Sailing to Dominica, we first anchored off the coast at Cabrits, home to a national park and the first of two ports we would visit on the island. A unique element of Star Clippers operation, those on shore excursions are dropped off at one place then picked up at another, allowing more time at the destination rather than covering the same ground when returning to the ship later. This is also an element we commonly experienced on our Viking River cruises that allowed more quality time at the destination.

Hiring a local driver, we went high up on the island to explore what was once an active volcano. Later, we would sail to Roseau, Dominica, stopping briefly to pick up passengers who had

Our arrival in Antigua brought those on yachts and ashore out to see Royal Clipper arrive with sails fully deployed, something that would happen at every port we entered. Anchoring off Falmouth Harbour in Antiqua, we stayed for the day with the ship’s culinary crew preparing a beach barbecue while passengers enjoyed provided watersports.

St Kitts
In St Kitts, Royal Clipper first stopped in Basseterre, where Royal Caribbean’s Independence of the Seas joined us in the early morning. Our stay was short, just two hours; enough time to disembark our passengers going on a shore excursion and allow a bit of shopping.

From Basseterre, we sailed to South Friars Bay, also on St Kitts, for a day at the beach and to pick up those on shore excursions, which ended not far away. From South Friar’s Bay we could still see the profile of Independence of the Seas but were far removed from the hustle and bustle of the main port.

Iles des Saintes
Terre de Haut is a small French fishing village that we stopped by on the way to Martinique. Again operating the triangular tender pattern, we stopped at the marina first and found photo opportunities in all directions. The aroma of fresh baked bread led us to a French bakery where we enjoyed a warm baguette while we strolled the streets of the enchanting little town, also accessible by air.

In Martinique, I was tempted to stay on the ship in an abundance of caution, due to widely-reported crime incidents involving visitors. Still, in port with Costa Magica, I watched from the deck of comparatively tiny Royal Clipper as many passengers made their way toward the city. Following some French-speaking guests from our ship into town, we found security police widely dispersed as well as easily located tour guides, eager to answer questions and point us in the right direction.

Verdict: Martinique is safe to visit …as long as we stay in the tourist areas, like so many other destinations around the planet.

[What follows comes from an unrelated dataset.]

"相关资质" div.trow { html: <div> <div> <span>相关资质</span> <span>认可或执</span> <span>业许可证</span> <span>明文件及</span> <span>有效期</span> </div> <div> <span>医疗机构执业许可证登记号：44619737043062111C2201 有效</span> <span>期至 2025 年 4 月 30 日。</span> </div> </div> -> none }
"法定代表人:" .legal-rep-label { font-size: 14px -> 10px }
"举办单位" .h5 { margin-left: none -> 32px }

Like our Royal Clipper 7-day sailing, other ships also sail round-trip from Southern Caribbean ports. Carnival Valor, for example, sails round trip from San Juan, stopping in Barbados, St Lucia and St Kitts as well as St Thomas and St Maarten. Look at longer sailings and we find Celebrity Cruises, Holland America Line and Princess Cruises heading to the Southern Caribbean on sailings of 10 or more nights.